* _WORK TO COMPLETE_
Reproduce exactly the stretch of lines running from the line with "200 Piece(s) #13729641: 5 -> 2" to the end of the entries below.

* _GIVEN INFORMATION_
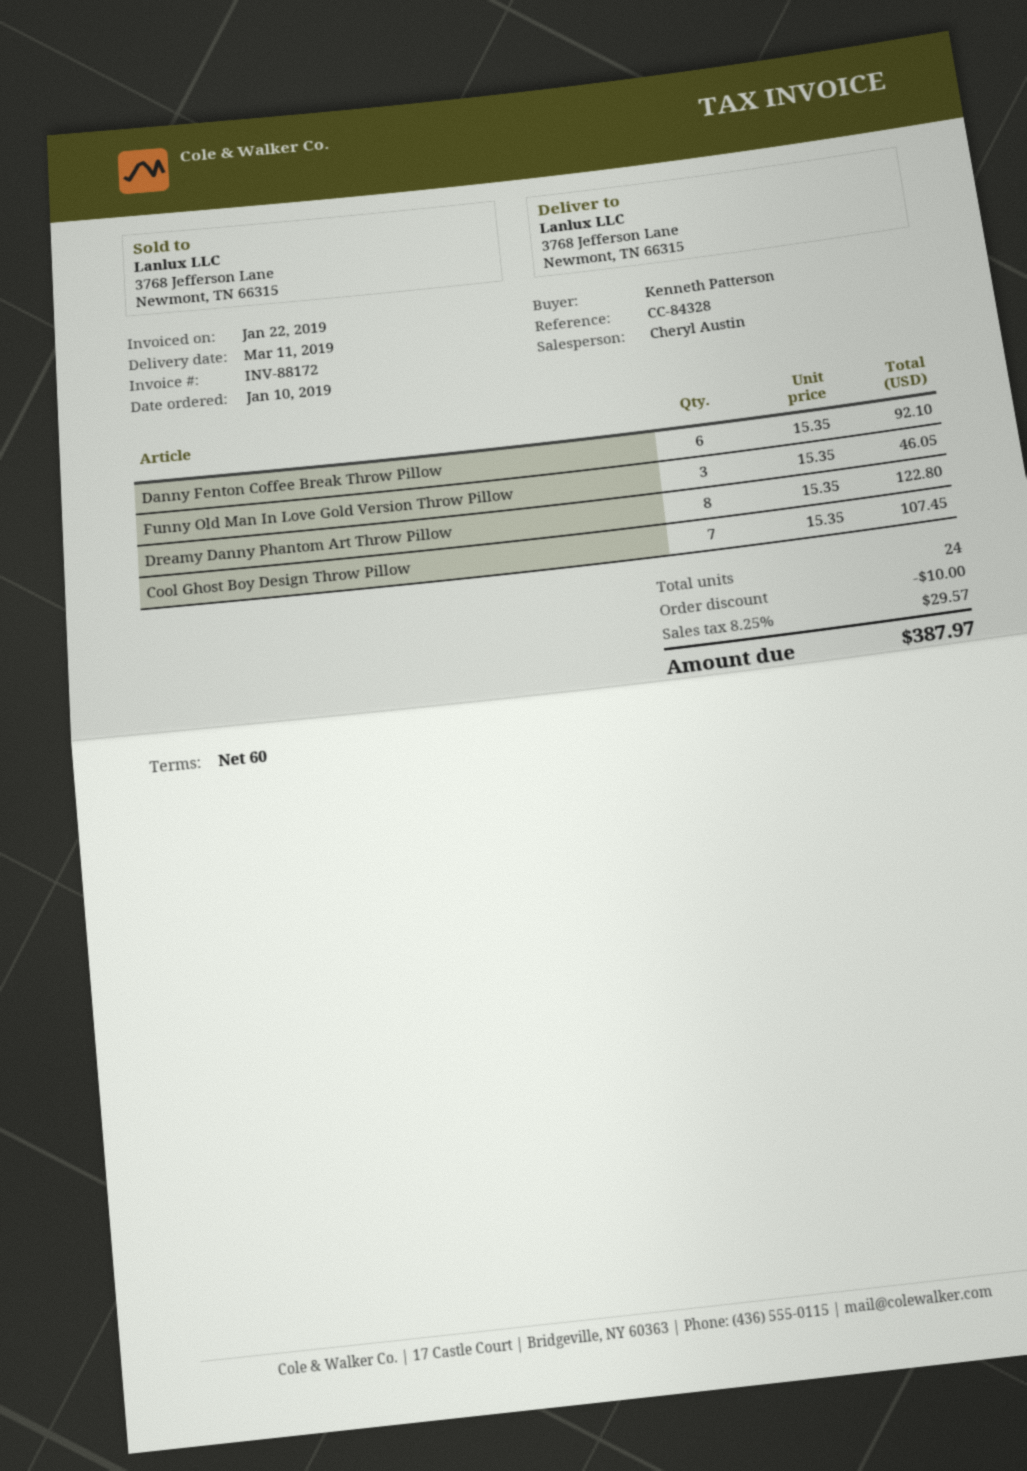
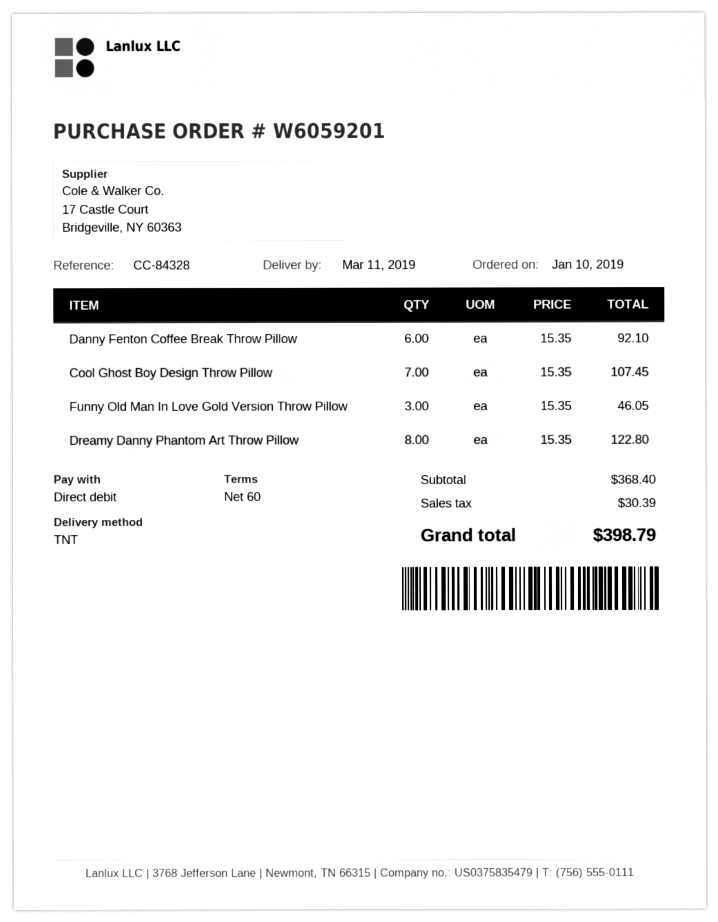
discount: 10.00 -> none
tax: 29.57 -> 30.39
total: 387.97 -> 398.79

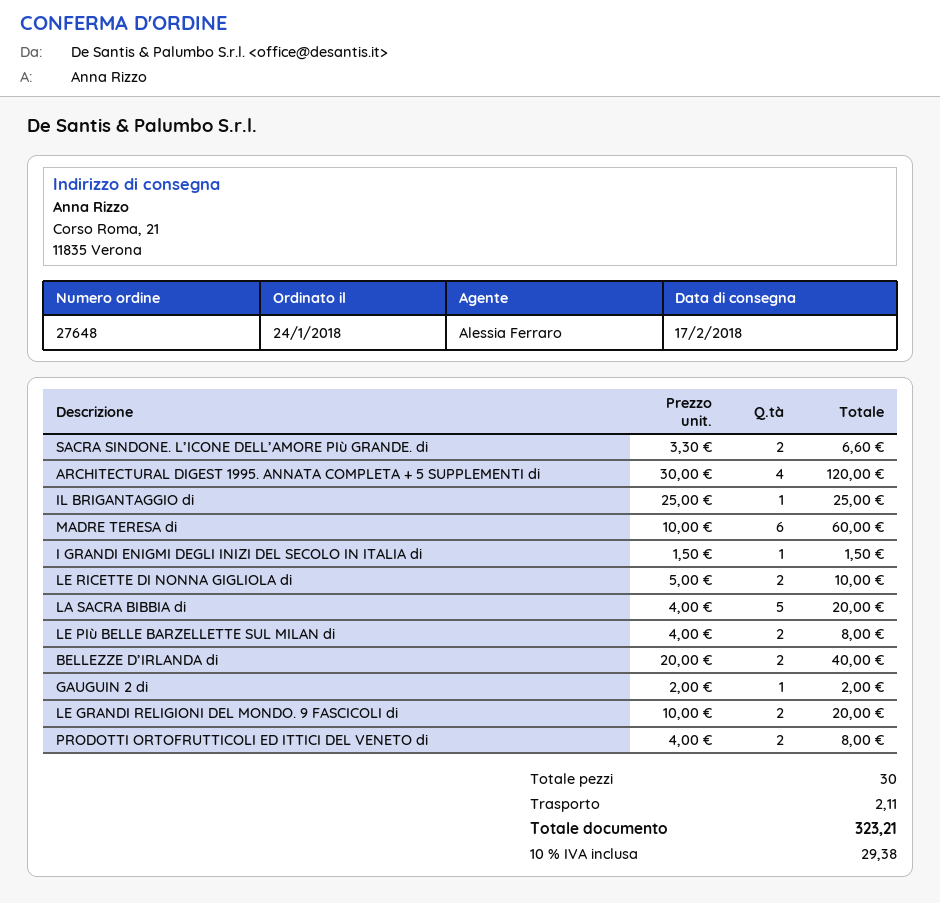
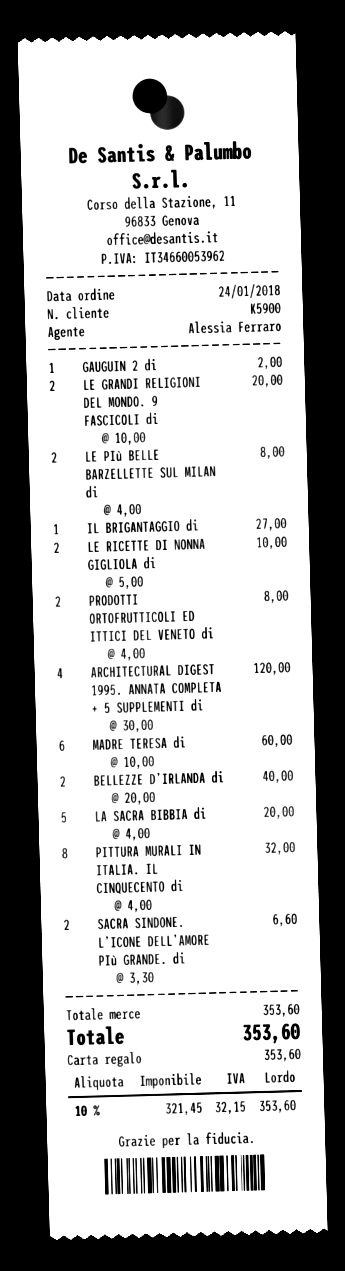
IL BRIGANTAGGIO di: 1 x 25.00 = 25.00 -> 1 x 27.00 = 27.00
I GRANDI ENIGMI DEGLI INIZI DEL SECOLO IN ITALIA di: 1 x 1.50 = 1.50 -> none
PITTURA MURALI IN ITALIA. IL CINQUECENTO di: none -> 8 x 4.00 = 32.00
shipping: 2.11 -> none
tax: 10% = 29.38 -> 10% = 32.15
total: 323.21 -> 353.60

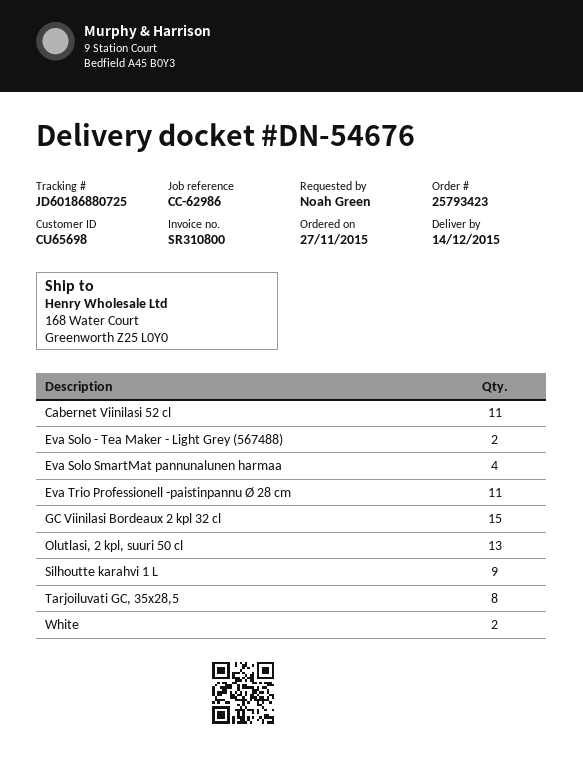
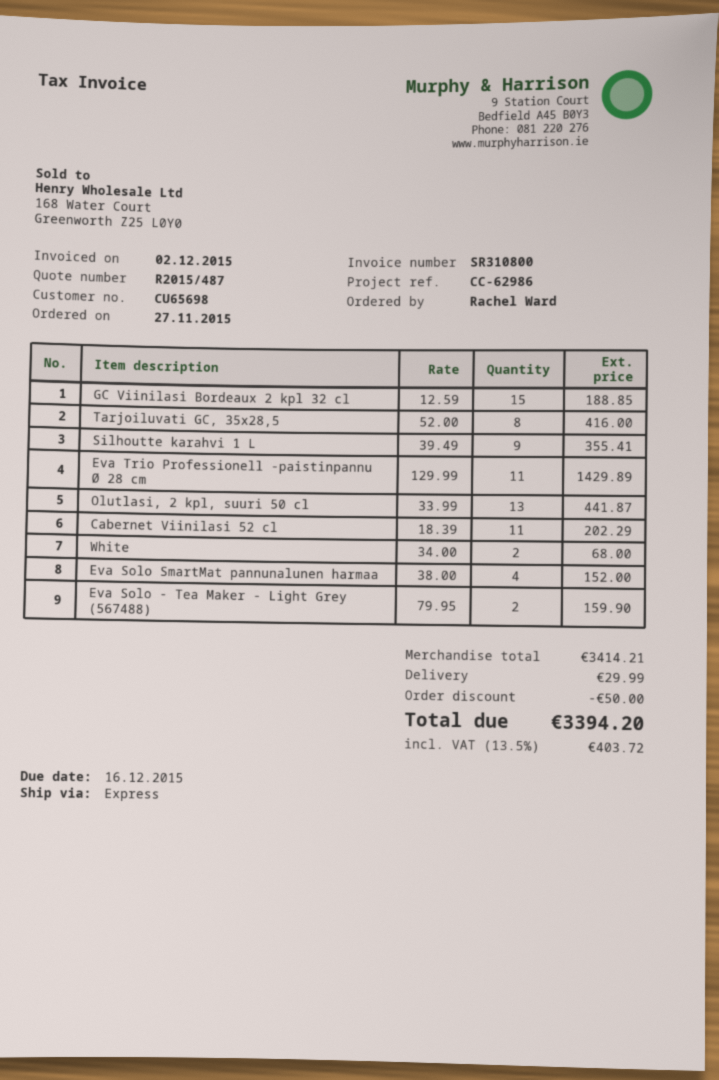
ordered by: Noah Green -> Rachel Ward

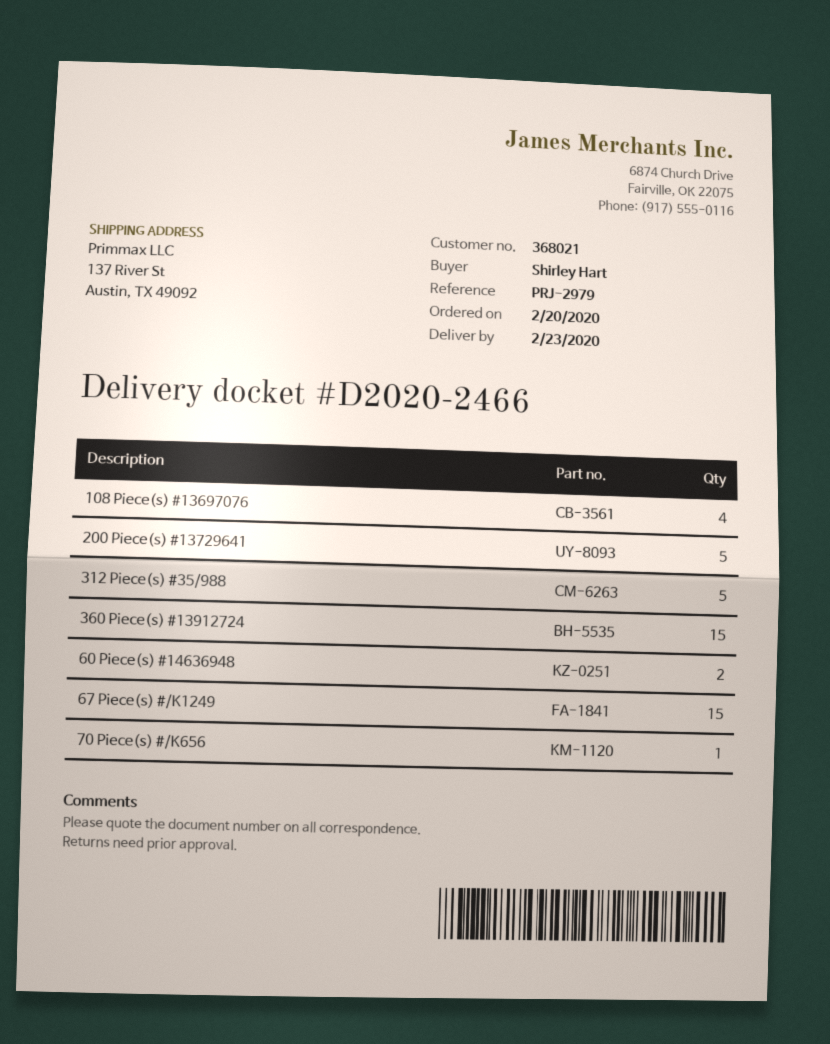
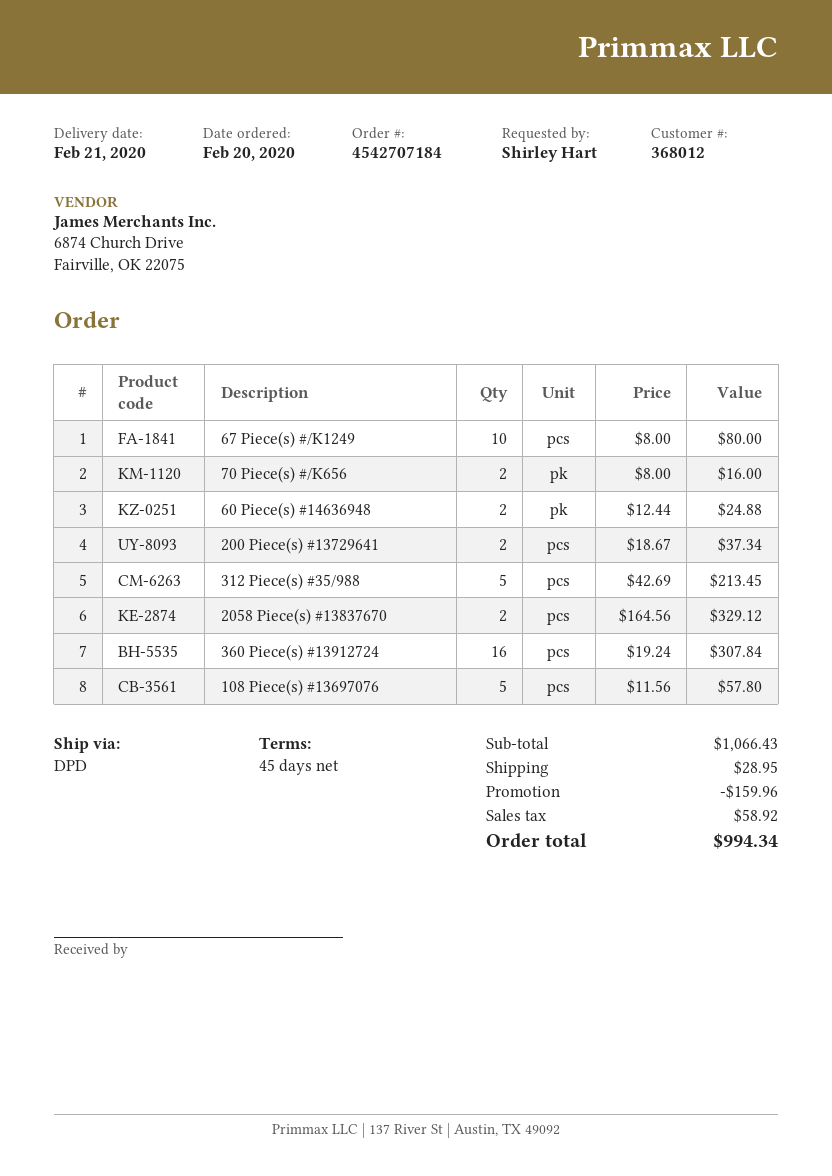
delivery date: 2020-02-23 -> 2020-02-21
customer number: 368021 -> 368012
108 Piece(s) #13697076: 4 -> 5
200 Piece(s) #13729641: 5 -> 2
360 Piece(s) #13912724: 15 -> 16
67 Piece(s) #/K1249: 15 -> 10
70 Piece(s) #/K656: 1 -> 2
2058 Piece(s) #13837670: none -> 2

* _ANSWER TO THIS TASK_
200 Piece(s) #13729641: 5 -> 2
360 Piece(s) #13912724: 15 -> 16
67 Piece(s) #/K1249: 15 -> 10
70 Piece(s) #/K656: 1 -> 2
2058 Piece(s) #13837670: none -> 2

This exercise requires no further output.